• _Change listing data_
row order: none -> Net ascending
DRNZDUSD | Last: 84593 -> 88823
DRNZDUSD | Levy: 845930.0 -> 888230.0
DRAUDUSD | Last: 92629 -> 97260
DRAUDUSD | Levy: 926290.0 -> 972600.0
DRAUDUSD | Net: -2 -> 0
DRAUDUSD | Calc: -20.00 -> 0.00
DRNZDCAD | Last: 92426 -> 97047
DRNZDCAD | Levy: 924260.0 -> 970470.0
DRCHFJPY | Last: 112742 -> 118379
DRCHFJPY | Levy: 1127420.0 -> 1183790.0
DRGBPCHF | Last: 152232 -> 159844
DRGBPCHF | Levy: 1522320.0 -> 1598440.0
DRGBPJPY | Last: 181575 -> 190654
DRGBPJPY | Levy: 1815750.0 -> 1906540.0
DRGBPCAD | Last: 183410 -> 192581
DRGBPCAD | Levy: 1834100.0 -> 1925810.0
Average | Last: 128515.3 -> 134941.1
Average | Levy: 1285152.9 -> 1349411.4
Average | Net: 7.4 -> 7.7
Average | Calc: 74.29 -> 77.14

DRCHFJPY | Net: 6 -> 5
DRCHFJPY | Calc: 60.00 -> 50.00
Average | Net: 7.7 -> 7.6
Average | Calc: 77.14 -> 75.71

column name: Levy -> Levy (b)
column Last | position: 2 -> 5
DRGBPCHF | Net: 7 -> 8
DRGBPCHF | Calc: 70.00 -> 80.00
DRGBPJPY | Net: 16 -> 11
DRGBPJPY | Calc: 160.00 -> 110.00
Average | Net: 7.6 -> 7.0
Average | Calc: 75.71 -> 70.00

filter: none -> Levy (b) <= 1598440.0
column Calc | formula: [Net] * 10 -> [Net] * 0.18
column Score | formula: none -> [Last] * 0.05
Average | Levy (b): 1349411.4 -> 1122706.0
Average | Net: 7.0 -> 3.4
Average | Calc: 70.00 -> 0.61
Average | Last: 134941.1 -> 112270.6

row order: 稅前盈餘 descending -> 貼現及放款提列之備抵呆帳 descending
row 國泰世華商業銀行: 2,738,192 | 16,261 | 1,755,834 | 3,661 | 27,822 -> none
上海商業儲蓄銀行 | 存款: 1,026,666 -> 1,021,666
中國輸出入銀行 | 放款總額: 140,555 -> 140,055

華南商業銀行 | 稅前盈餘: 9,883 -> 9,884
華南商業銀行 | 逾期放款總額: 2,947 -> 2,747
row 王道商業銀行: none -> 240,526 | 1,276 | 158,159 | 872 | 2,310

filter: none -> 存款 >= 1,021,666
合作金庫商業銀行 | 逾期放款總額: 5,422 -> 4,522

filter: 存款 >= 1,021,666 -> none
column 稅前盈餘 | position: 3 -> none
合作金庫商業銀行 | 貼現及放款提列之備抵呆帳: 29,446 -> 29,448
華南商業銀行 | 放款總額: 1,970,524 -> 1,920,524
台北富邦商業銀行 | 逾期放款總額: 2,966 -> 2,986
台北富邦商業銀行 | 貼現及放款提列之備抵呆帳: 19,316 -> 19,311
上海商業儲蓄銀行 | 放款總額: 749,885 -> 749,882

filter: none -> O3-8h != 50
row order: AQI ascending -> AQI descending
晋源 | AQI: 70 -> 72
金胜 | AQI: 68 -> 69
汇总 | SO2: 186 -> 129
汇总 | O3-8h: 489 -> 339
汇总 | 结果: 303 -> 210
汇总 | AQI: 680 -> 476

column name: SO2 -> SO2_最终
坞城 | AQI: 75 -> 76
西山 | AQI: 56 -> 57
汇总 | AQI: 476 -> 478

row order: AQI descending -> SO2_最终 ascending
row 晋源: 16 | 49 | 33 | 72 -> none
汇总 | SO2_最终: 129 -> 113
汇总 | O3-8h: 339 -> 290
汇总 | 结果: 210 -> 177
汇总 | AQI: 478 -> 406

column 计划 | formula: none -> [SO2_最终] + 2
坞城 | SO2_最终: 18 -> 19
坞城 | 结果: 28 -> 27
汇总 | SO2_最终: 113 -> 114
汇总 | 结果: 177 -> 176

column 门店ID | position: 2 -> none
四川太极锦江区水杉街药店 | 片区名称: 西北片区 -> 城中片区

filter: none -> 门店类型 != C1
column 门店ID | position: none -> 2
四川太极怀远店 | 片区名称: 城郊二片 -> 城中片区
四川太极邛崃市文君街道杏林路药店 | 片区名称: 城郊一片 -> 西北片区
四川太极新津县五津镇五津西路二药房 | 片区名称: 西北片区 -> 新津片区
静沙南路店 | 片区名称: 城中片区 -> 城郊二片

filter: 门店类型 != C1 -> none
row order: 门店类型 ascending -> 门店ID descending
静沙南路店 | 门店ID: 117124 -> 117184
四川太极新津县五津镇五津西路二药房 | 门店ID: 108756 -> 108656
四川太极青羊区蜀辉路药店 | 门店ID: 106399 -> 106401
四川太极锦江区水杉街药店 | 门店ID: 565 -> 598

• _PROMPT_
Would you set down every entry again, exactly?

• _REPLY_
row order: none -> Net ascending
DRNZDUSD | Last: 84593 -> 88823
DRNZDUSD | Levy: 845930.0 -> 888230.0
DRAUDUSD | Last: 92629 -> 97260
DRAUDUSD | Levy: 926290.0 -> 972600.0
DRAUDUSD | Net: -2 -> 0
DRAUDUSD | Calc: -20.00 -> 0.00
DRNZDCAD | Last: 92426 -> 97047
DRNZDCAD | Levy: 924260.0 -> 970470.0
DRCHFJPY | Last: 112742 -> 118379
DRCHFJPY | Levy: 1127420.0 -> 1183790.0
DRGBPCHF | Last: 152232 -> 159844
DRGBPCHF | Levy: 1522320.0 -> 1598440.0
DRGBPJPY | Last: 181575 -> 190654
DRGBPJPY | Levy: 1815750.0 -> 1906540.0
DRGBPCAD | Last: 183410 -> 192581
DRGBPCAD | Levy: 1834100.0 -> 1925810.0
Average | Last: 128515.3 -> 134941.1
Average | Levy: 1285152.9 -> 1349411.4
Average | Net: 7.4 -> 7.7
Average | Calc: 74.29 -> 77.14

DRCHFJPY | Net: 6 -> 5
DRCHFJPY | Calc: 60.00 -> 50.00
Average | Net: 7.7 -> 7.6
Average | Calc: 77.14 -> 75.71

column name: Levy -> Levy (b)
column Last | position: 2 -> 5
DRGBPCHF | Net: 7 -> 8
DRGBPCHF | Calc: 70.00 -> 80.00
DRGBPJPY | Net: 16 -> 11
DRGBPJPY | Calc: 160.00 -> 110.00
Average | Net: 7.6 -> 7.0
Average | Calc: 75.71 -> 70.00

filter: none -> Levy (b) <= 1598440.0
column Calc | formula: [Net] * 10 -> [Net] * 0.18
column Score | formula: none -> [Last] * 0.05
Average | Levy (b): 1349411.4 -> 1122706.0
Average | Net: 7.0 -> 3.4
Average | Calc: 70.00 -> 0.61
Average | Last: 134941.1 -> 112270.6

row order: 稅前盈餘 descending -> 貼現及放款提列之備抵呆帳 descending
row 國泰世華商業銀行: 2,738,192 | 16,261 | 1,755,834 | 3,661 | 27,822 -> none
上海商業儲蓄銀行 | 存款: 1,026,666 -> 1,021,666
中國輸出入銀行 | 放款總額: 140,555 -> 140,055

華南商業銀行 | 稅前盈餘: 9,883 -> 9,884
華南商業銀行 | 逾期放款總額: 2,947 -> 2,747
row 王道商業銀行: none -> 240,526 | 1,276 | 158,159 | 872 | 2,310

filter: none -> 存款 >= 1,021,666
合作金庫商業銀行 | 逾期放款總額: 5,422 -> 4,522

filter: 存款 >= 1,021,666 -> none
column 稅前盈餘 | position: 3 -> none
合作金庫商業銀行 | 貼現及放款提列之備抵呆帳: 29,446 -> 29,448
華南商業銀行 | 放款總額: 1,970,524 -> 1,920,524
台北富邦商業銀行 | 逾期放款總額: 2,966 -> 2,986
台北富邦商業銀行 | 貼現及放款提列之備抵呆帳: 19,316 -> 19,311
上海商業儲蓄銀行 | 放款總額: 749,885 -> 749,882

filter: none -> O3-8h != 50
row order: AQI ascending -> AQI descending
晋源 | AQI: 70 -> 72
金胜 | AQI: 68 -> 69
汇总 | SO2: 186 -> 129
汇总 | O3-8h: 489 -> 339
汇总 | 结果: 303 -> 210
汇总 | AQI: 680 -> 476

column name: SO2 -> SO2_最终
坞城 | AQI: 75 -> 76
西山 | AQI: 56 -> 57
汇总 | AQI: 476 -> 478

row order: AQI descending -> SO2_最终 ascending
row 晋源: 16 | 49 | 33 | 72 -> none
汇总 | SO2_最终: 129 -> 113
汇总 | O3-8h: 339 -> 290
汇总 | 结果: 210 -> 177
汇总 | AQI: 478 -> 406

column 计划 | formula: none -> [SO2_最终] + 2
坞城 | SO2_最终: 18 -> 19
坞城 | 结果: 28 -> 27
汇总 | SO2_最终: 113 -> 114
汇总 | 结果: 177 -> 176

column 门店ID | position: 2 -> none
四川太极锦江区水杉街药店 | 片区名称: 西北片区 -> 城中片区

filter: none -> 门店类型 != C1
column 门店ID | position: none -> 2
四川太极怀远店 | 片区名称: 城郊二片 -> 城中片区
四川太极邛崃市文君街道杏林路药店 | 片区名称: 城郊一片 -> 西北片区
四川太极新津县五津镇五津西路二药房 | 片区名称: 西北片区 -> 新津片区
静沙南路店 | 片区名称: 城中片区 -> 城郊二片

filter: 门店类型 != C1 -> none
row order: 门店类型 ascending -> 门店ID descending
静沙南路店 | 门店ID: 117124 -> 117184
四川太极新津县五津镇五津西路二药房 | 门店ID: 108756 -> 108656
四川太极青羊区蜀辉路药店 | 门店ID: 106399 -> 106401
四川太极锦江区水杉街药店 | 门店ID: 565 -> 598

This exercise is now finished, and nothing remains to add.